Implement quota tracking options per ObjectStore. #10221

jmchilton · 2020-09-15T00:45:50Z

Builds on #10212.

Overview

#6552 implemented the ability for admins to assign job outputs to different object stores at runtime (this could take into account tool/workflow injected parameters or just be based on user, tool, destination, cluster state, etc..). But all the stored data would consume the same quota - regardless of the source selected.

This pull request allows different object stores or different groups of object stores to have different quotas or no quota at all. This enables uses cases such as sending job to cheaper data when a user's quota is getting near full or allowing admin to setup tool and/of workflow parameters to send job outputs higher quality, more redundant storage based on user selected options or user preferences.

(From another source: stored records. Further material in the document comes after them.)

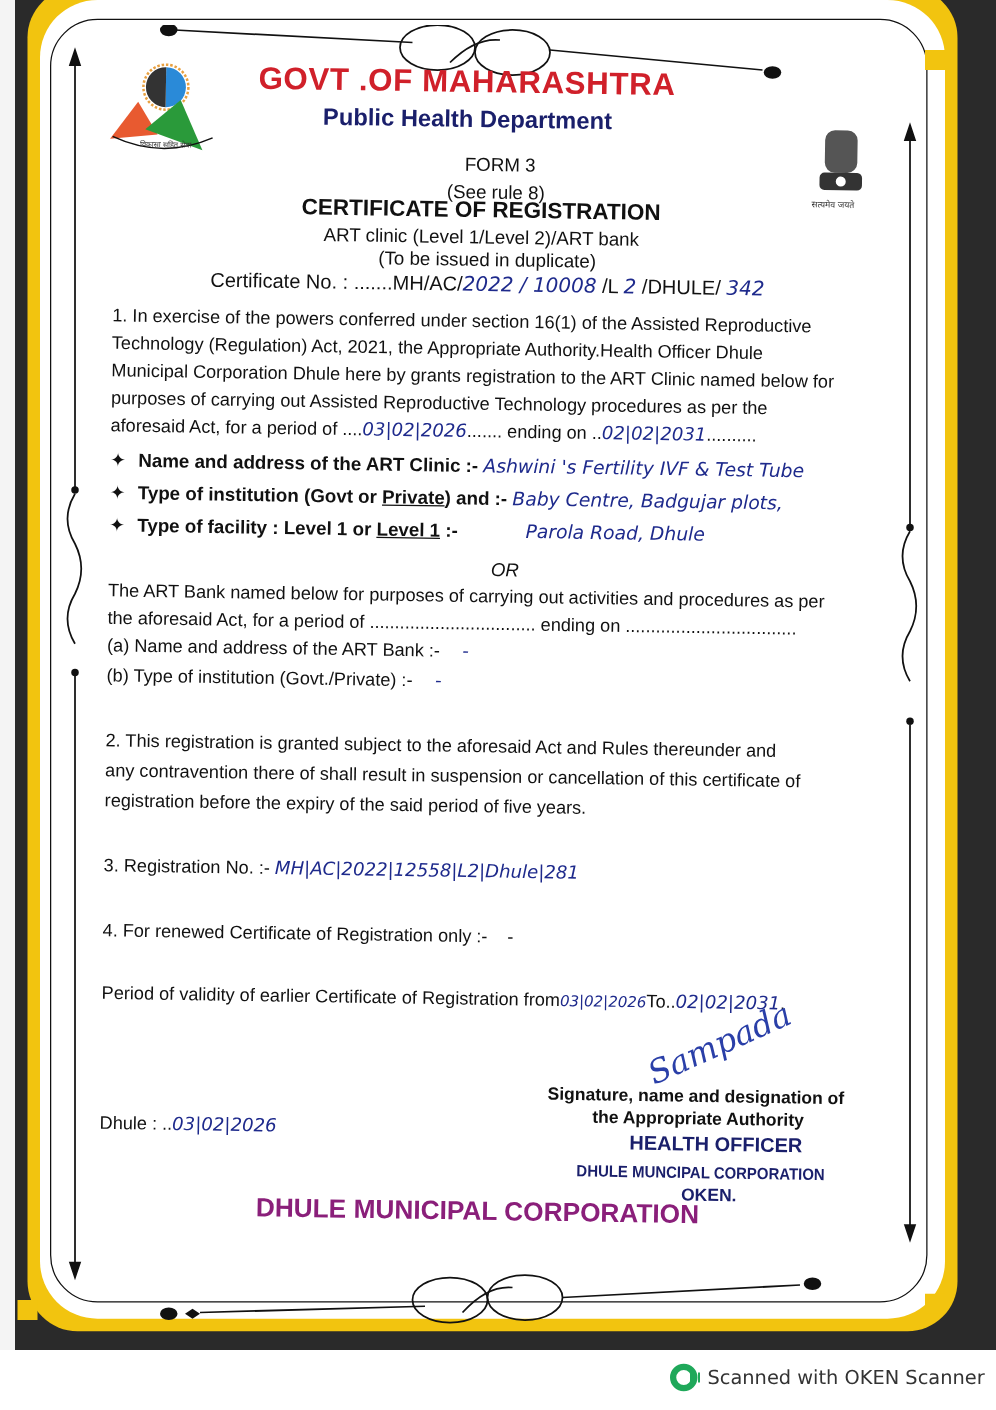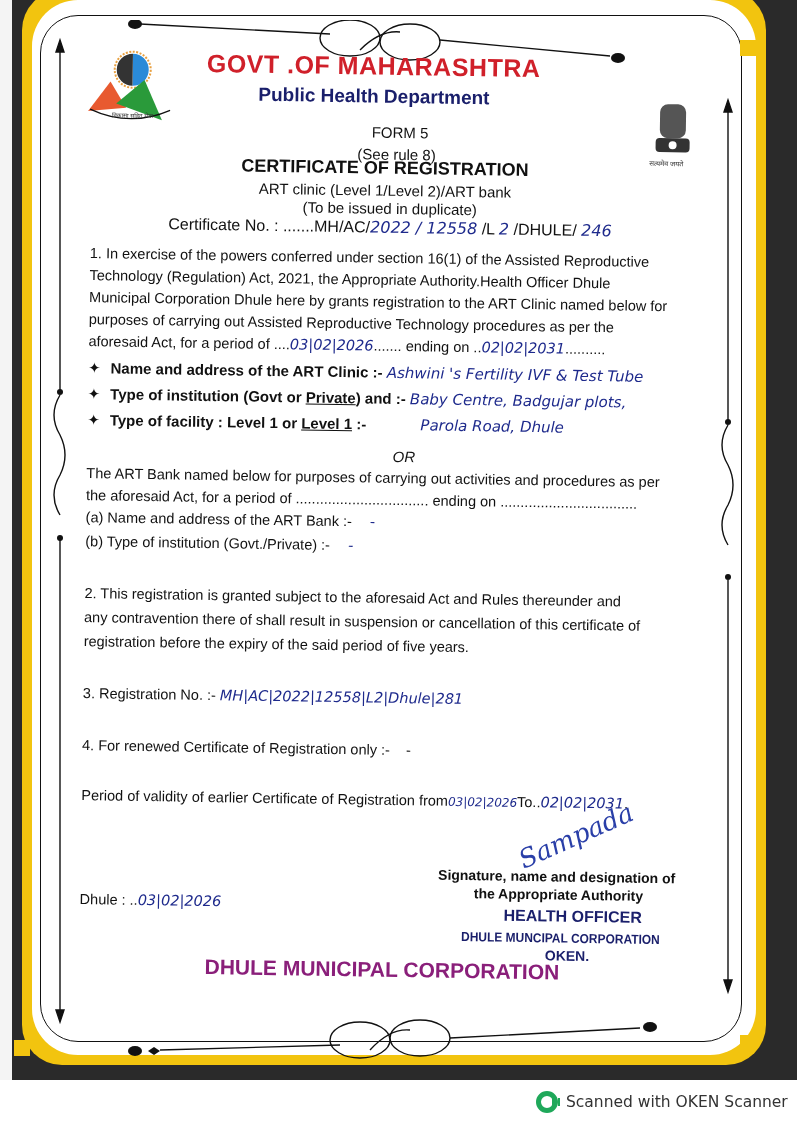"FORM 5" div.abs { text: 5 -> 3 }
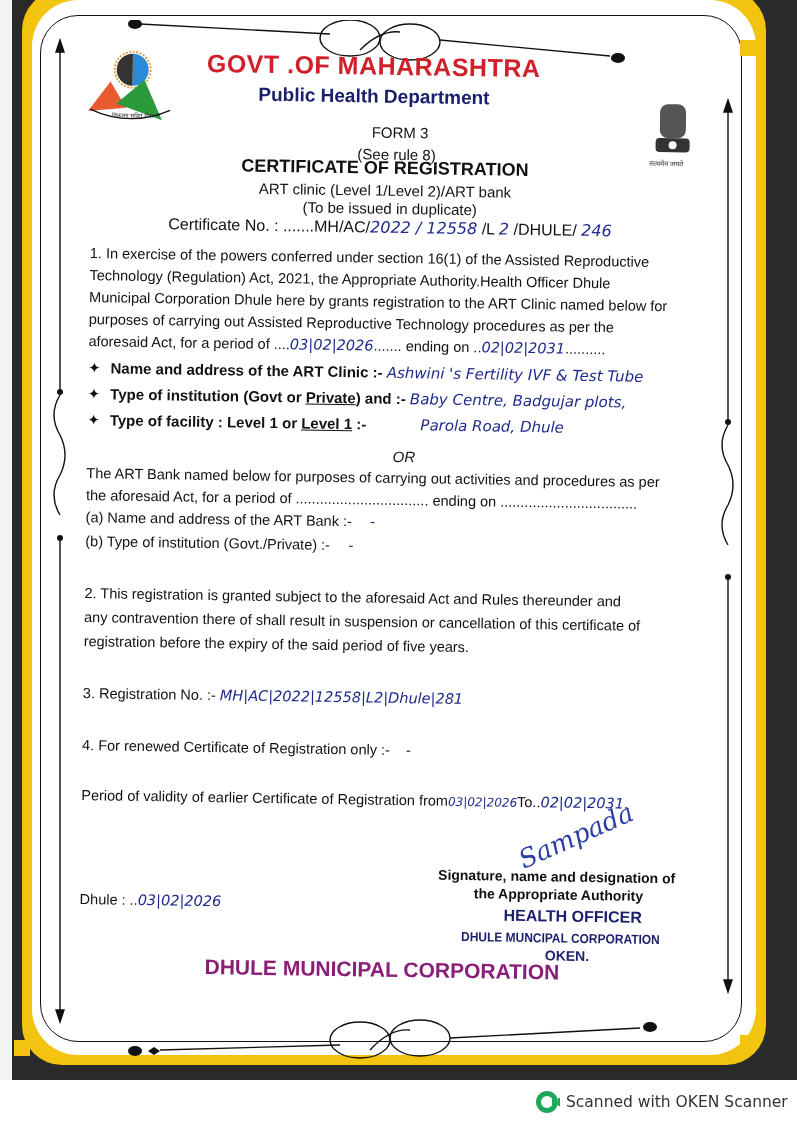"12558" span.hw { text: 12558 -> 10008 }
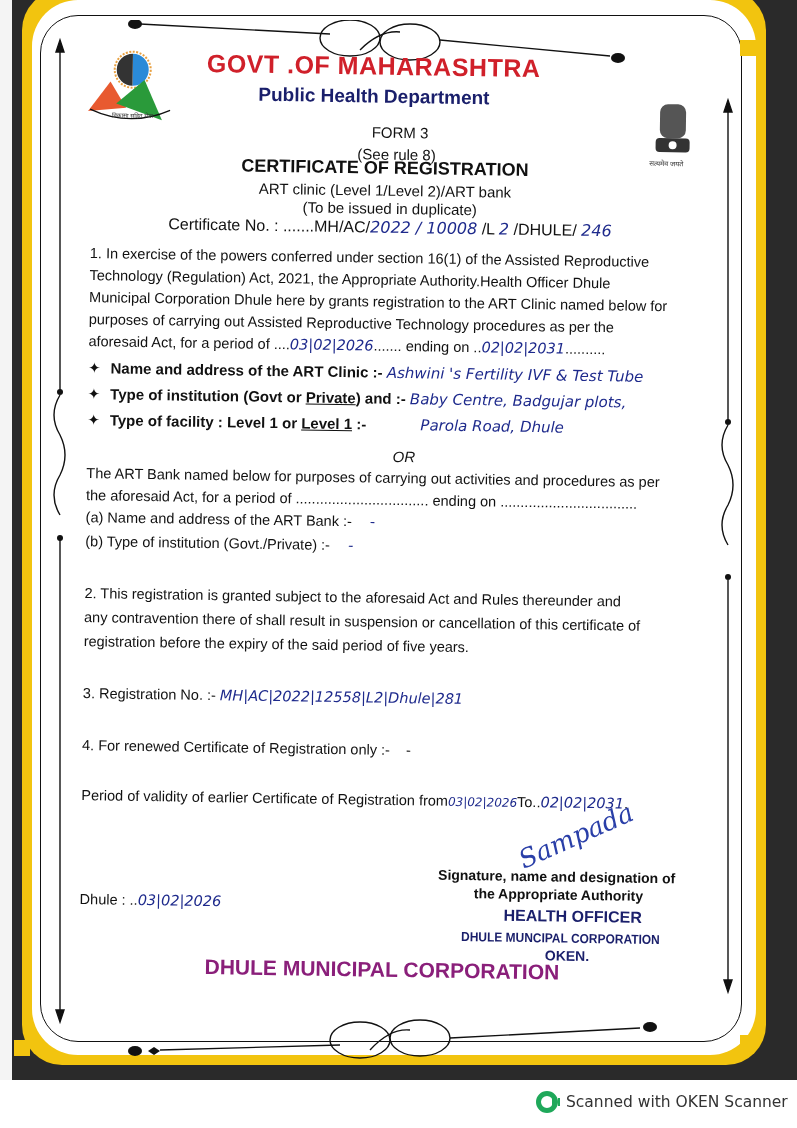"246" span.hw { text: 246 -> 342 }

This is a substantial step forward toward allowing scratch-space histories, while I suspect we want to implement some higher level convince functions and interface around that (per history preferences, object store preferences types) - I think that would all be based on these abstractions - abstractions that allow even more flexibility for admins who require it.

Implementation

This adds the quota tag to XML/YAML object store declarations - that allow specifying a "quota source label" for each objectstore in a nested objectstore or disabling quota all together on objectstores.

The following quota block would assign all this storage to a quota source labelled with s3.

        <backend id="dynamic_s3" type="disk" weight="0">
            <quota source="s3" />
            <files_dir path="${temp_directory}/files_dynamic_s3"/>

Whereas this would disable quota usage for this object store altogether.

        <backend id="temp_disk" type="disk" weight="0">
            <quota enabled="false" />
            <files_dir path="${temp_directory}/files_cloud_scratch"/>

In order to implement this a new table/model has been added to track a user's usage per quota source label - namely UserQuotaSourceUsage. Object stores that did not have a source label are still tracked using the User model's disk_usage attribute. I've updated all the scripts that recalculate user usage.

UI + API

The quota dialog adds the option to pick a quota source label from those defined on the object stores, though this option only appears if quota source labels are configured.

Likewise, by default the quota meter is unaffected but when multiple quota source labels are configured the meter becomes a link that shows the usage of each quota source.

A new API /api/users/<user_id|current>/usage enables this.

Abstractions for #4840

While this PR adds significant complexity related to recalculating a User's quota - it does reduce the duplication, adds tests (made more useful by having fewer paths through the quota recalculation code), and bring object store information into the calculation. I think this is all stuff that would be needed for #4840 and currently missing.

Part of this establishes a pattern for how to exclude certain datasets from usage calculation both when it is being added (included in #4840) and when re-calculdated (not included in #4840).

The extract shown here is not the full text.